In the above embodiment, the so-called double-compression cuff including the compression cuff 30a and the compression cuff 30b is used as the compression cuff, but the present invention is not limited to this, and the compression cuff 30a may be disposed only on the side facing the artery.

In the above embodiment, the control unit 63 is constituted by the sub CPU64 and the main CPU65, but the control unit 63 may be constituted by only the main CPU 65. The control unit 63 includes a CPU, but is not limited thereto. The control unit 63 may include logic circuits (integrated circuits) such as PLD (Programmable Logic Device: programmable logic device), FPGA (Field Programmable Gate Array: field programmable gate array), and the like.

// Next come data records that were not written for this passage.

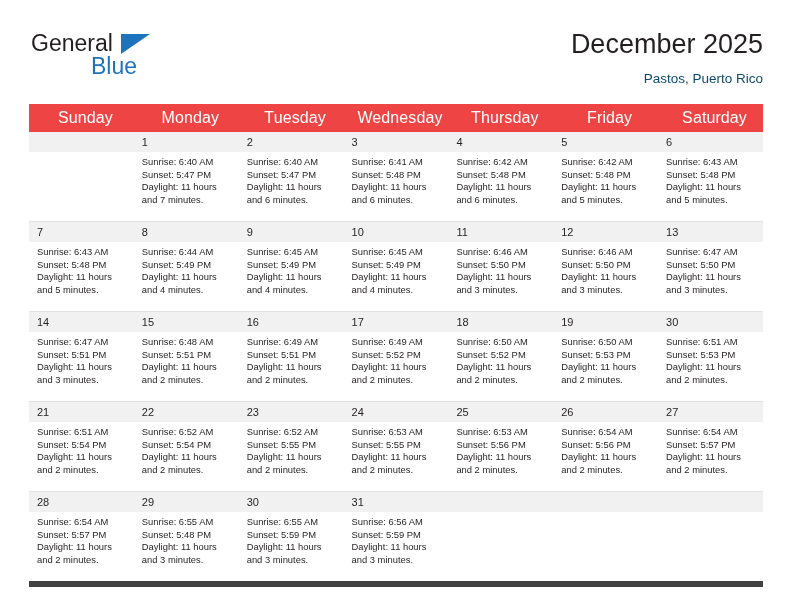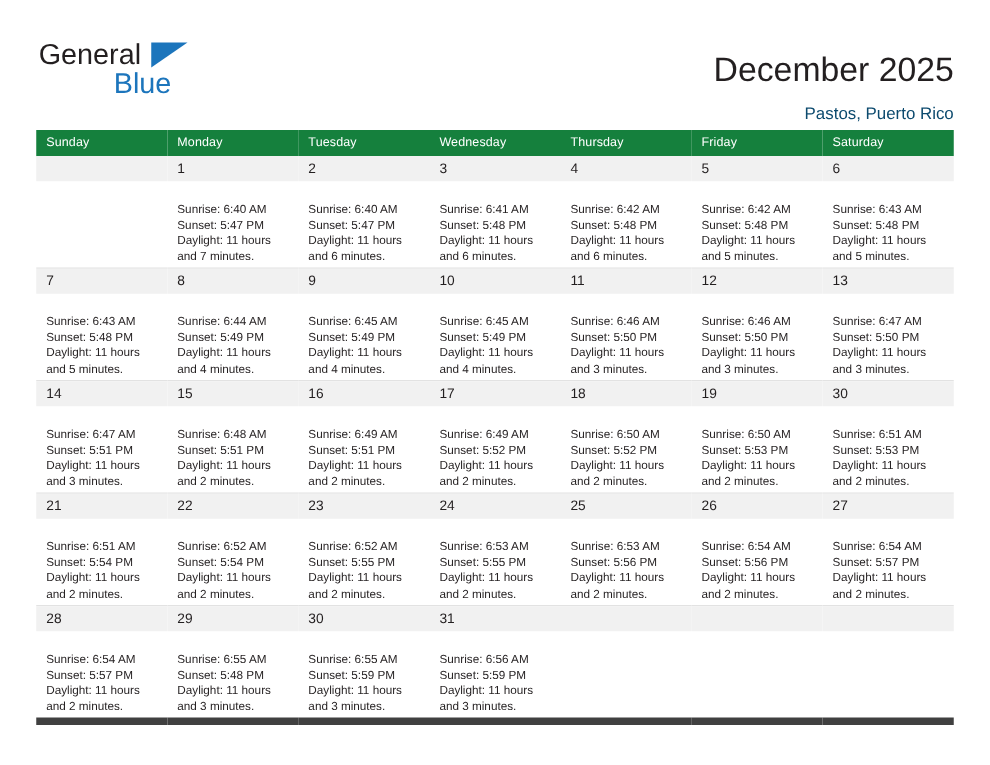"December 2025" .title-block { top: 12px -> 0 }
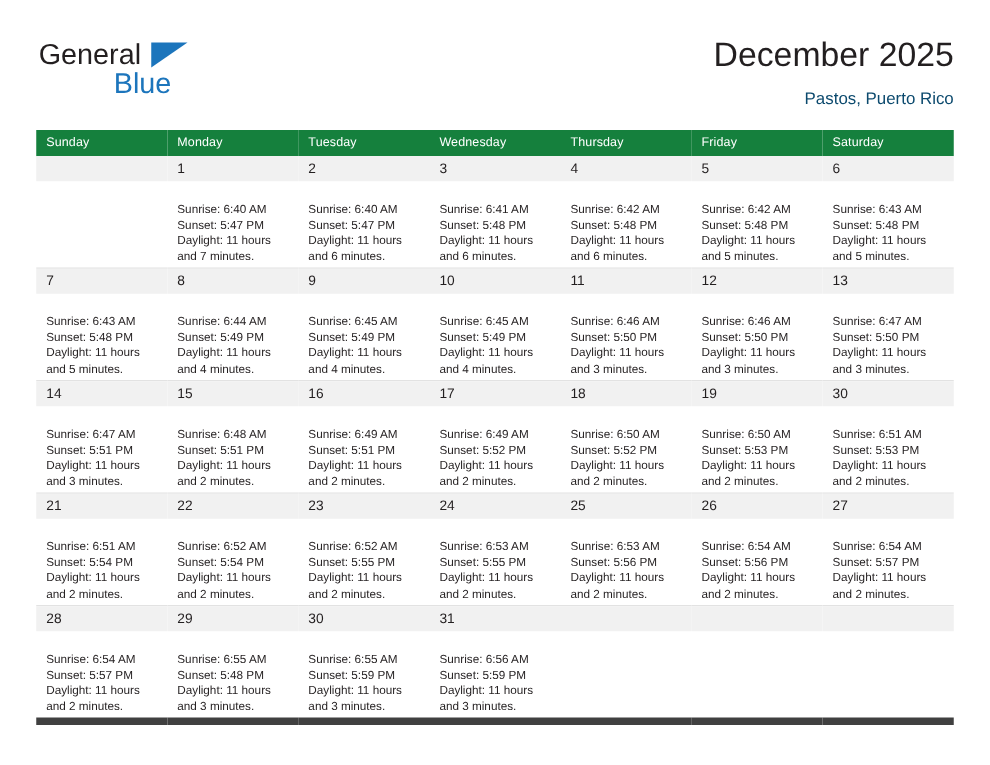"Sunday" .calendar th { background: #15803d -> #ef4444; font-size: 10px -> 16px; text-align: left -> center }
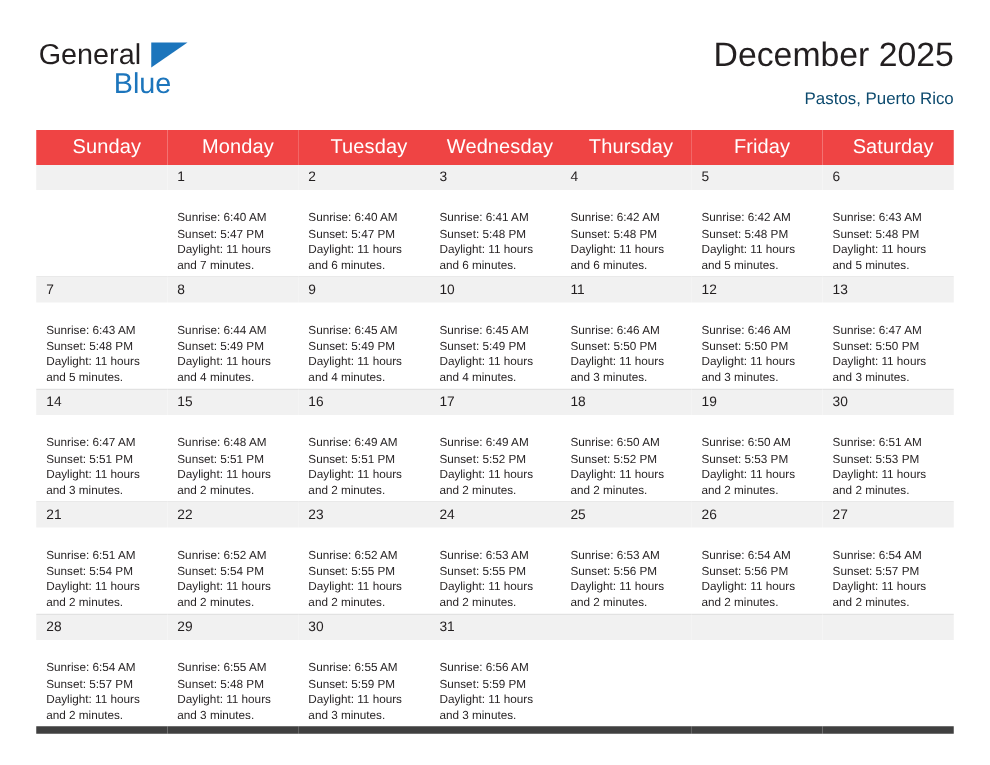"Sunrise: 6:40 AM" .info { padding: 16px 4px 0 8px -> 4px 4px 0 8px }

The above embodiments are examples, and various modifications can be made without departing from the scope of the present invention. The above-described plural embodiments may be individually established, but may be a combination of the embodiments. The various features of the different embodiments may be individually established, but may be combined with each other.

Description of the reference numerals

10 main body

20a, 20b belt

30a, 30b pressing cuff

40. Sensing cuff

40a first sheet

40b second sheet

41. Deposit accumulation part

50. Collar ring

51. Backboard

End face of 51a backboard

80. Welding electrode of lower die

81. Welding electrode of upper die

82. Pressing clamp

100. A blood pressure meter.

Claims (4)

1. A blood pressure monitor is provided with:

a sensing cuff which extends in the circumferential direction of a measurement site so as to intersect an arterial transit portion of the measurement site when attached, and which includes a first sheet and a second sheet opposed to the first sheet, the first sheet and the second sheet being formed into a bag shape by welding, and

a back plate disposed on the second sheet and extending in a circumferential direction of the measured portion, the back plate transmitting a pressing force to the sensing cuff,

in the width direction perpendicular to the circumferential direction of the measurement site, the dimension of the back plate in the width direction is shorter than the dimension of the sensing cuff in the width direction and shorter than the inner dimension of the welding pool formed at the end of the inner space of the sensing cuff.

2. A blood pressure meter, wherein,

in a cross-section along the direction in which the artery extends,

when d is the dimension in the width direction from the joining end surface between the first sheet and the second sheet on the inner space side of the sensing cuff formed by the welding to the end surface of the welding pool formed in the inner space at the time of the welding,

The interval between the end face of the back plate and the end face of the welding reservoir in the width direction of the back plate is set to 0.5d to 1.5d.

3. The sphygmomanometer according to claim 1 or 2, wherein,

in the cross-section described above, in this case,

the dimension of the back plate in the direction perpendicular to the width direction is the same as the dimension of the welding pool in the perpendicular direction.

4. The sphygmomanometer of claim 3, wherein,

in the cross-section described above, in this case,

the dimension of each of the first sheet and the second sheet in the vertical direction is set to be not more than one half of the dimension of the welding reservoir in the vertical direction.